I'm pretty sure the dates are accurate - certainly within a month, give or take.

This is the third series published in Australia to be titled The Amazing Spider-Man. I think this title launched Federal's Marvel line of comics, but I note that other series eg. The Incredible Hulk and The Mighty Thor were also launched May 1984.

Wednesday, January 15, 2020

Marvel Super Action #1: The Yaffa edition



Page Publications' digest-sized Marvel Super Action #1 reprints the main features from Marvel Super Action #'s 1-3.

It also includes black and white prints of the covers to Marvel Super Action #'s 2 and 3 without the Marvel trade dress:



The likely publication date of this issue is March 1982.

If a regular-sized edition of this existed I reckon I'd have seen one by now. I hope one does turn up.

Tuesday, January 14, 2020

Recycling Yaffa's Doctor Strange


Yaffa's Doctor Strange series ran for seven, possibly eight issues.

At least two retitled issues were issued from this series:

Mystic Arts Master

Supreme Sorcerer

These are the only two I have seen. 

There may be a retitled edition of Doctor Strange #2, which was recycled as #4 in the series, but given this triple-dipping occurred with #1, it's possible the pattern was repeated.

I also wouldn't be surprised to see a subsequent edition of Doctor Strange #5. TBA.

Monday, January 13, 2020

Ghost Rider: The complete Yaffa cover gallery


Here's a cover gallery of my complete run of Page Publications' Ghost Rider:

 Ghost Rider #1, c.November 1977

 Ghost Rider #2, c.March 1978

 Ghost Rider #3, c.mid-1978

 Ghost Rider #4, c.December 1979

 Ghost Rider #5, c.July 1980

 Ghost Rider #6, c.September 1980

 Ghost Rider #7, c.February 1981

 Ghost Rider #8, c.May 1981

 Ghost Rider #9, c.October 1981

Ghost Rider #10, c.February 1982

The first 5 issues are regular/magazine-sized issues. The rest are digest--sized, #'s 9 and 10 being the 'tall' digest issues.

I believe the dates ascribed above to be accurate within a month or so.

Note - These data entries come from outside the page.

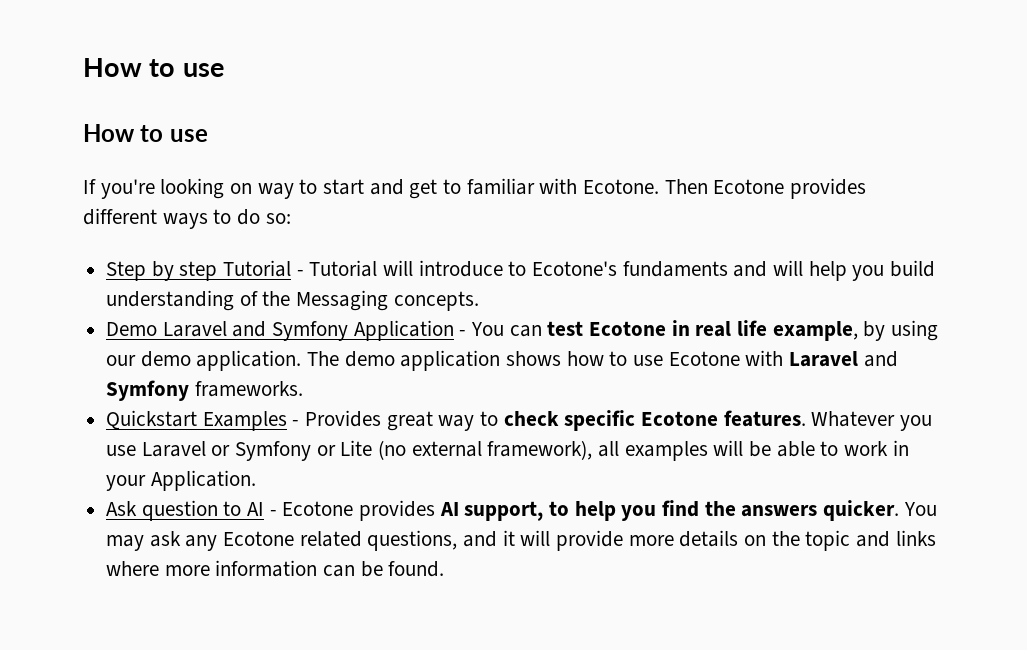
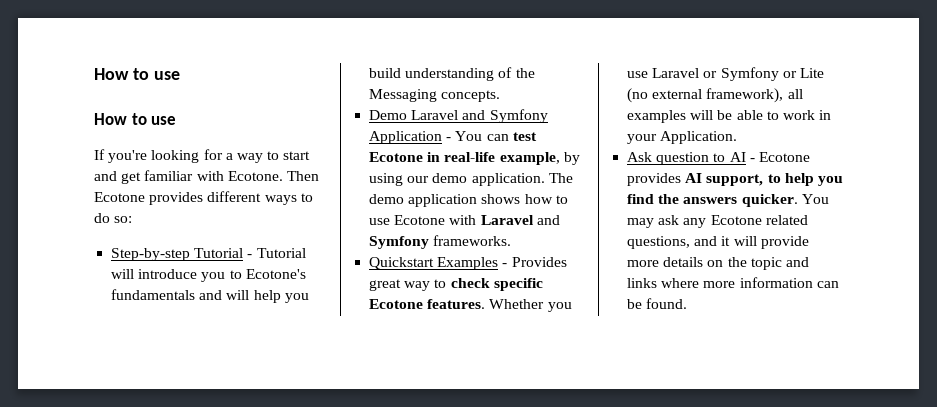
- If you're looking on way to start and get to familiar with Ecotone.
+ If you're looking for a way to start and get familiar with Ecotone.
- Step by step Tutorial - Tutorial will introduce to Ecotone's fundaments and will help you build understanding of the Messaging concepts.
+ Step-by-step Tutorial - Tutorial will introduce you to Ecotone's fundamentals and will help you build understanding of the Messaging concepts.
- Demo Laravel and Symfony Application - You can test Ecotone in real life example, by using our demo application.
+ Demo Laravel and Symfony Application - You can test Ecotone in real-life example, by using our demo application.
- Whatever you use Laravel or Symfony or Lite (no external framework), all examples will be able to work in your Application.
+ Whether you use Laravel or Symfony or Lite (no external framework), all examples will be able to work in your Application.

I'll revise as more data comes to hand.

#6 is a reprint of #1. I haven't seen another recycled and/or retitled Ghost Rider issue, but they may exist.


Sunday, January 12, 2020

Censoring Dearest, Deadest Dummy in Gredown comics


Weird Tales of the Macabre #4 is another Gredown issue banned in Western Australia in 1977.

One of the stories in this issue is Dearest, Deadest Dummy, originally published in Farrell's Haunted Thrills #6 and reprinted a number of times in various Eerie magazines, and it's with one of these that  the Gredown print is no doubt associated.

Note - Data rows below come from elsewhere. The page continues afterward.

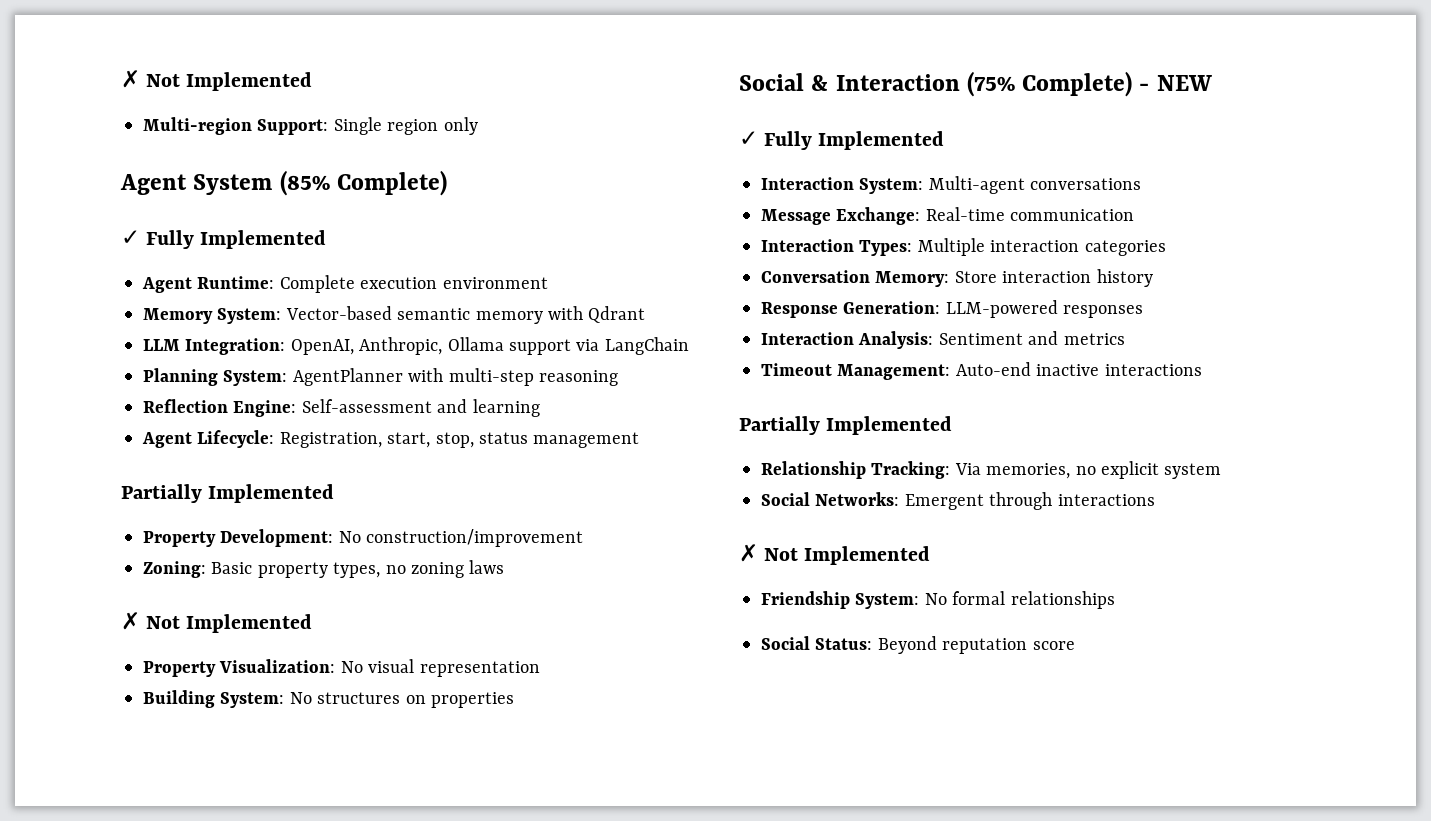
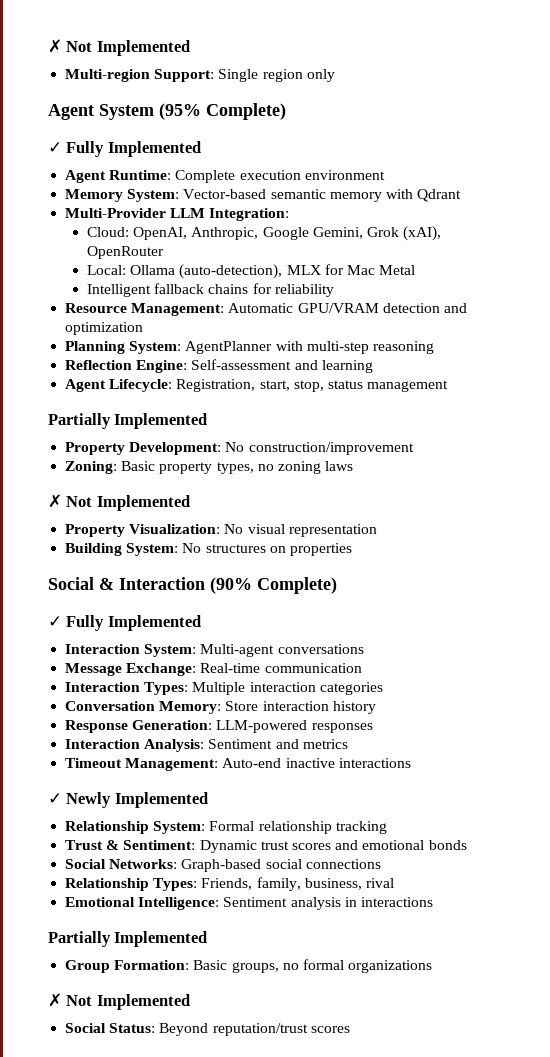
- Agent System (85% Complete)
+ Agent System (95% Complete)
- LLM Integration: OpenAI, Anthropic, Ollama support via LangChain
+ Multi-Provider LLM Integration:
+ Cloud: OpenAI, Anthropic, Google Gemini, Grok (xAI), OpenRouter
+ Local: Ollama (auto-detection), MLX for Mac Metal
+ Intelligent fallback chains for reliability
+ Resource Management: Automatic GPU/VRAM detection and optimization
- Social & Interaction (75% Complete) - NEW
+ Social & Interaction (90% Complete)
  Timeout Management: Auto-end inactive interactions
+ ✓ Newly Implemented
+ Relationship System: Formal relationship tracking
+ Trust & Sentiment: Dynamic trust scores and emotional bonds
+ Social Networks: Graph-based social connections
+ Relationship Types: Friends, family, business, rival
+ Emotional Intelligence: Sentiment analysis in interactions
  Partially Implemented
- Relationship Tracking: Via memories, no explicit system
- Social Networks: Emergent through interactions
+ Group Formation: Basic groups, no formal organizations
  ✗ Not Implemented
- Friendship System: No formal relationships
- Social Status: Beyond reputation score
+ Social Status: Beyond reputation/trust scores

This is page 6 of Dearest, Deadest Dummy:


Presumably the gory blood on the policeman's head incensed the censor, because when Gredown reprinted the story in Pit of Evil #14, his face was as pure and white as one of the mannequins in the story:


A few years later, after the ban was lifted on many Gredown titles, it was reprinted in The Underground:


The blood was only partially restored, possibly by a tentative Gredown editor. 

Of course, this may be associated with one of the Eerie reprints - years ago I read somewhere that Eerie editions often splashed extra dollops of blood in their reprints to satisfy the thirst of 70's readers, so it's possible the version in The Underground is an early Eerie print and the version in Weird Tales of the Macabre #4 is a latter 'extra sauce' version  -  but I don't have access to the various editions to check.

Update: Mark Cannon has confirmed the version in Weird Tales of the Macabre #4 is as per Weird v2#6 and Horror Tales v2#2.